Class ListVector
- All Implemented Interfaces:
Closeable
,AutoCloseable
,Iterable<ValueVector>
,ContainerVectorLike
,RepeatedValueVector
,ValueVector
Why this odd behavior? The LIST type apparently attempts to model certain JSON types. In JSON, we can have lists like this:
{a: [null, null]}
{a: [10, "foo"]}
{a: [{name: "fred", balance: 10}, null]
{a: null}
Compared with Drill, JSON has a number of additional list-related
abilities:
- A list can be null. (In Drill, an array can be empty, but not null.)
- A list element can be null. (In Drill, a repeated type is an array of non-nullable elements, so list elements can't be null.
- A list can contain heterogeneous types. (In Drill, repeated types are arrays of a single type.
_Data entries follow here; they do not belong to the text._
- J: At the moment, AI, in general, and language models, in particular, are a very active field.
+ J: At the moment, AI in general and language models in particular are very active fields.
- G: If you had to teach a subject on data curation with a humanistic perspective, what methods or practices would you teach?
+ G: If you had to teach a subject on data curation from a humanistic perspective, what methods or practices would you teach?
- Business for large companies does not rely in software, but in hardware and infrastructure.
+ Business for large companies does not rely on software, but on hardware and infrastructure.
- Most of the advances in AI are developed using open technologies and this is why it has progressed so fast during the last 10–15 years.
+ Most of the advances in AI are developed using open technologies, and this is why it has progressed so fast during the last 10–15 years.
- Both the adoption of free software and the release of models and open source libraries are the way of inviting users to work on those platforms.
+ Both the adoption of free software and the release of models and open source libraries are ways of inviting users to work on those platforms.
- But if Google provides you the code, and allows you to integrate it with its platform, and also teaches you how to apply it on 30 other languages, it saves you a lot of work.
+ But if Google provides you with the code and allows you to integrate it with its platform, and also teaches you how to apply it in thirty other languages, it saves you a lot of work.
- Allows the list value for a row to be null. (To handle the
{list: null}
case. - Allows list elements to be null. (To handle the
{list: [10, null 30]}</code case.)
- Allows the list to be a single type. (To handle the list of nullable ints above.
- Allows the list to be of multiple types, by creating a list
of UNIONs. (To handle the
{list: ["fred", 10]}
case.
Background
The above is the theory. The problem is, the goals are very difficult to achieve, and the code here does not quite do so. The code here is difficult to maintain and understand. The first thing to understand is that union vectors are broken in most operators, and so major bugs remain in union and list vectors that have not had to be fixed. Recent revisions attempt to fix or works around some of the bugs, but many remain.Unions have a null bit for the union itself. That is, a union can be an int, say, or. a Varchar, or null. Oddly, the Int and Varchar can also be null (we use nullable vectors so we can mark the unused values as null.) So, we have a two-level null bit. The most logical way to interpret it is that a union value can be:
- Untyped null (if the type is not set and the null bit (really, the isSet bit) is unset.) Typed null if the type is set and EITHER the union's isSet bit is unset OR the union's isSet bit is set, but the data vector's isSet bit is not set. It is not clear in the code which convention is assumed, or if different code does it differently.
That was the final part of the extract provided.